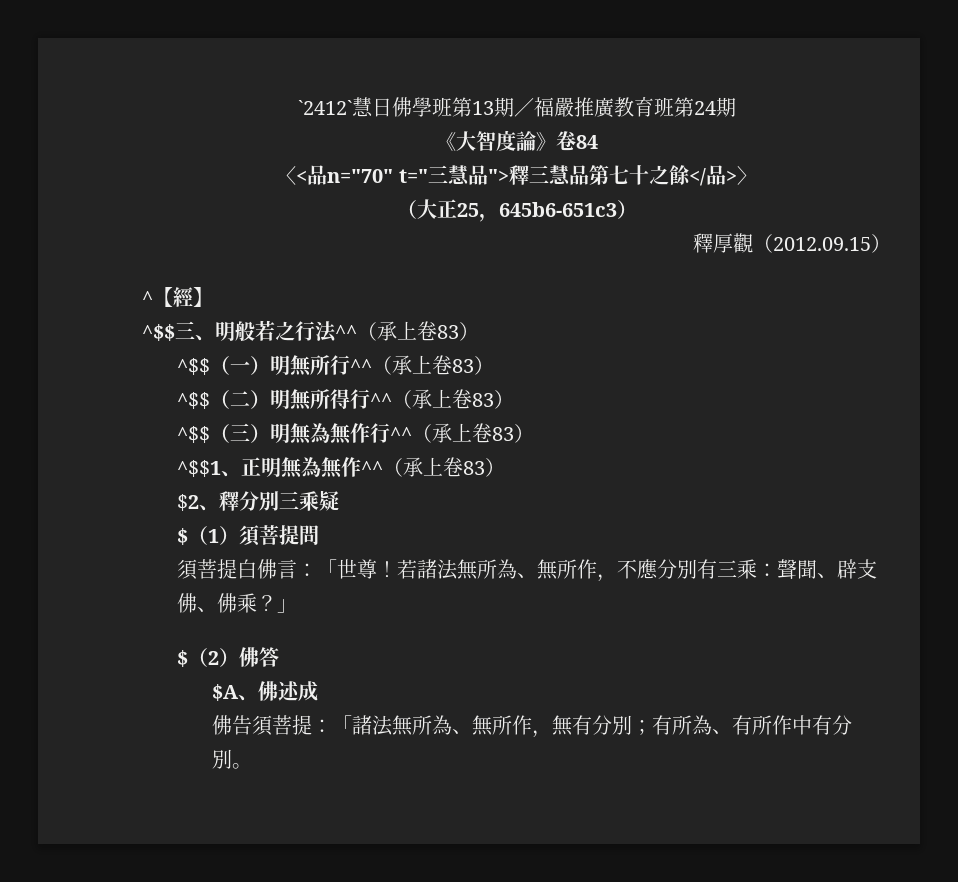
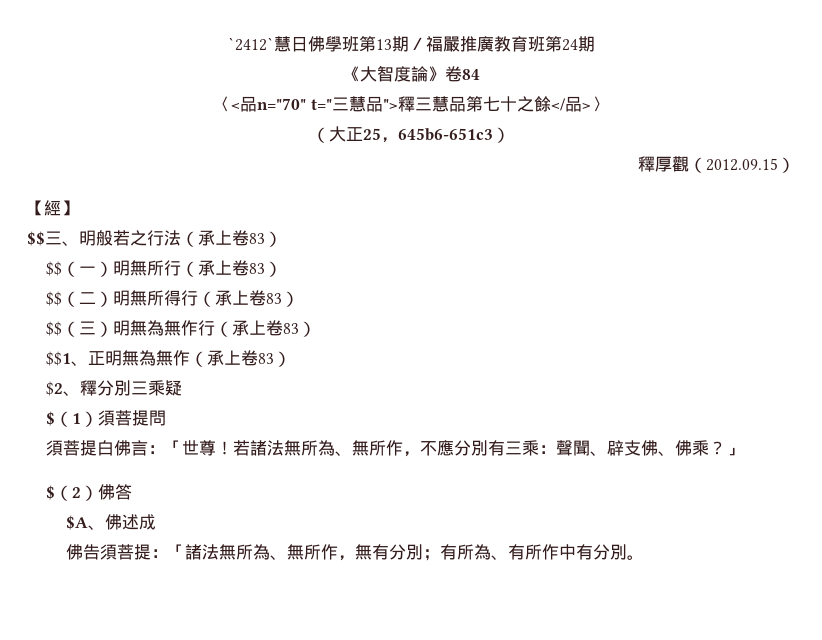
- ^【經】
+ 【經】
- ^$$三、明般若之行法^^（承上卷83）
- ^$$（一）明無所行^^（承上卷83）
- ^$$（二）明無所得行^^（承上卷83）
- ^$$（三）明無為無作行^^（承上卷83）
- ^$$1、正明無為無作^^（承上卷83）
+ $$三、明般若之行法（承上卷83）
+ $$（一）明無所行（承上卷83）
+ $$（二）明無所得行（承上卷83）
+ $$（三）明無為無作行（承上卷83）
+ $$1、正明無為無作（承上卷83）

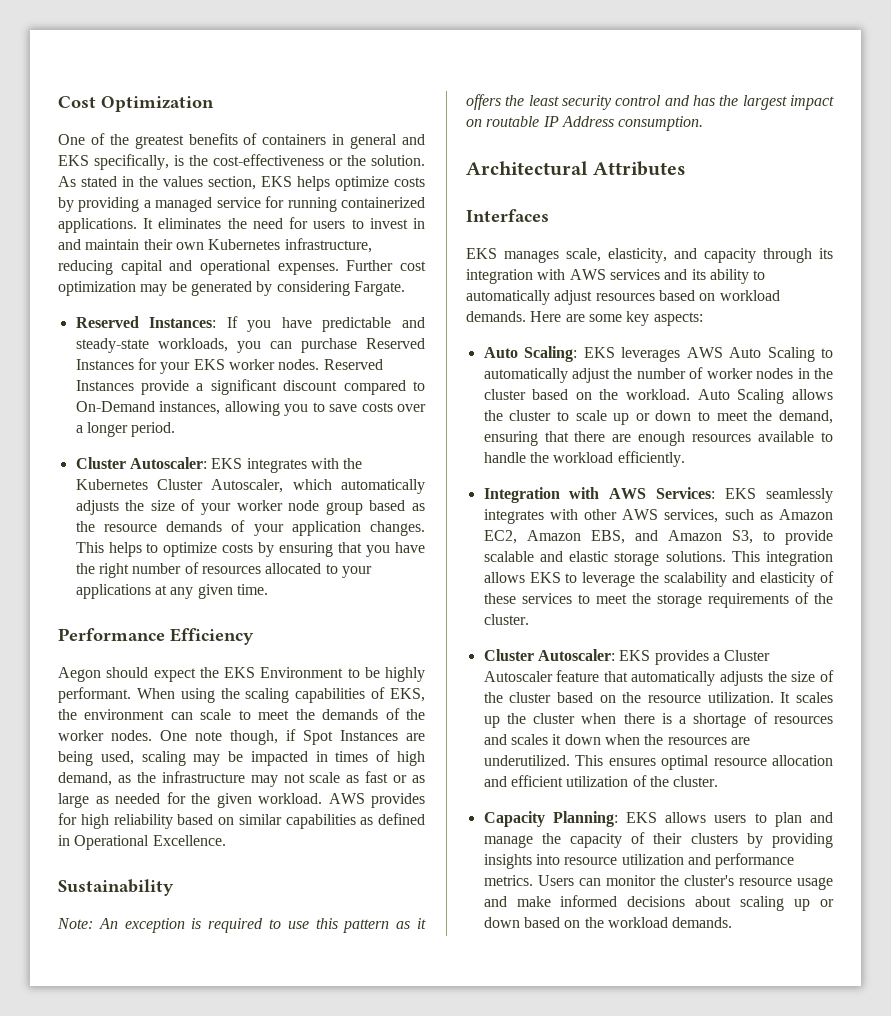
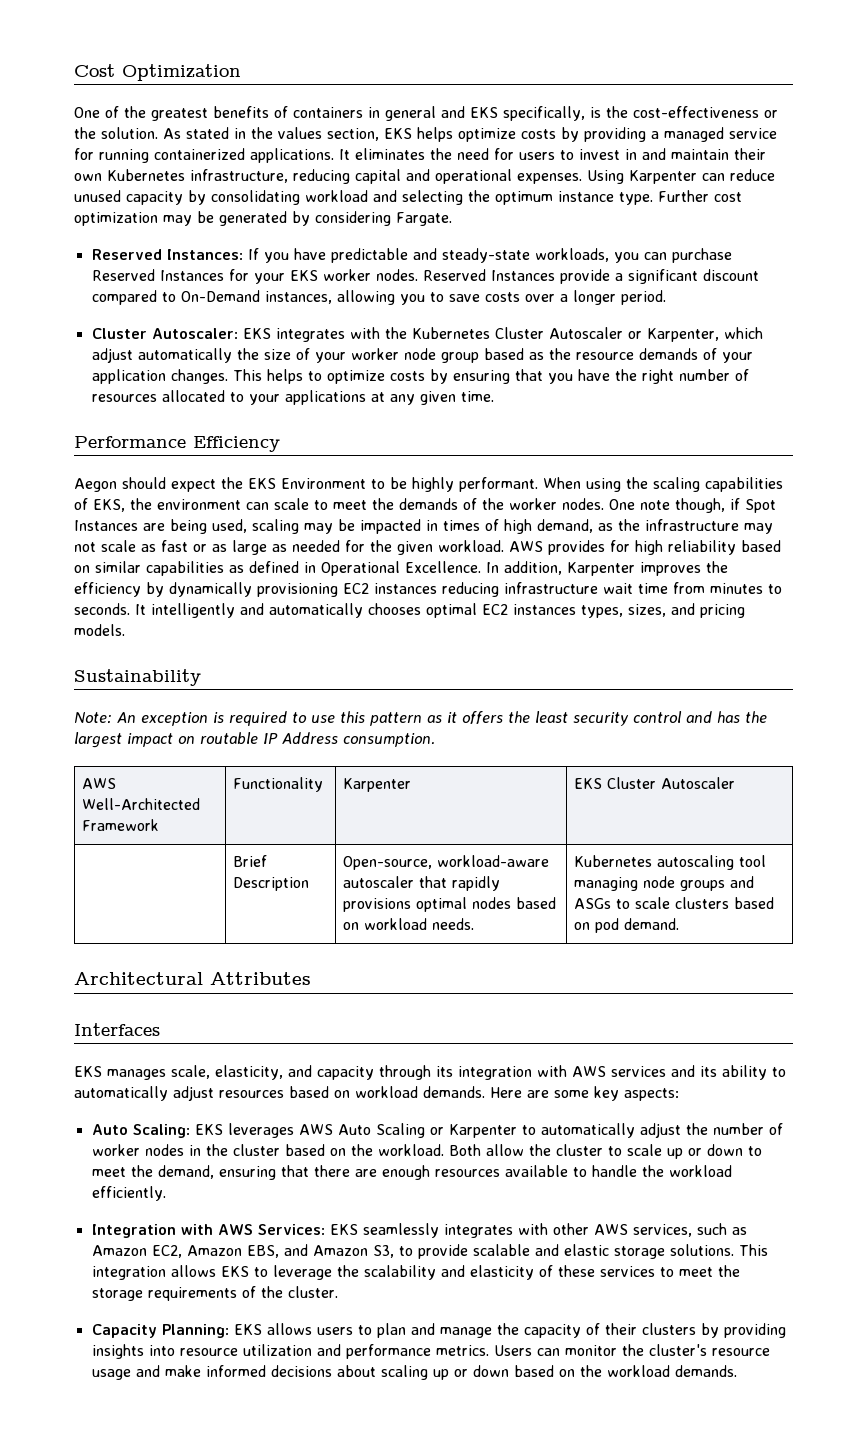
+ Using Karpenter can reduce unused capacity by consolidating workload and selecting the optimum instance type.
- Cluster Autoscaler: EKS integrates with the Kubernetes Cluster Autoscaler, which automatically adjusts the size of your worker node group based as the resource demands of your application changes.
+ Cluster Autoscaler: EKS integrates with the Kubernetes Cluster Autoscaler or Karpenter, which adjust automatically the size of your worker node group based as the resource demands of your application changes.
+ In addition, Karpenter improves the efficiency by dynamically provisioning EC2 instances reducing infrastructure wait time from minutes to seconds. It intelligently and automatically chooses optimal EC2 instances types, sizes, and pricing models.
+ AWS Well-Architected Framework | Functionality | Karpenter | EKS Cluster Autoscaler
+ | Brief Description | Open-source, workload-aware autoscaler that rapidly provisions optimal nodes based on workload needs. | Kubernetes autoscaling tool managing node groups and ASGs to scale clusters based on pod demand.
- Auto Scaling: EKS leverages AWS Auto Scaling to automatically adjust the number of worker nodes in the cluster based on the workload.
+ Auto Scaling: EKS leverages AWS Auto Scaling or Karpenter to automatically adjust the number of worker nodes in the cluster based on the workload.
- Auto Scaling allows the cluster to scale up or down to meet the demand, ensuring that there are enough resources available to handle the workload efficiently.
+ Both allow the cluster to scale up or down to meet the demand, ensuring that there are enough resources available to handle the workload efficiently.
- Cluster Autoscaler: EKS provides a Cluster Autoscaler feature that automatically adjusts the size of the cluster based on the resource utilization. It scales up the cluster when there is a shortage of resources and scales it down when the resources are underutilized. This ensures optimal resource allocation and efficient utilization of the cluster.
+---+
What you need to do - Copy out all lines from the material above that contain the string "application".

Response area -
- Cluster Autoscaler: EKS integrates with the Kubernetes Cluster Autoscaler, which automatically adjusts the size of your worker node group based as the resource demands of your application changes.
+ Cluster Autoscaler: EKS integrates with the Kubernetes Cluster Autoscaler or Karpenter, which adjust automatically the size of your worker node group based as the resource demands of your application changes.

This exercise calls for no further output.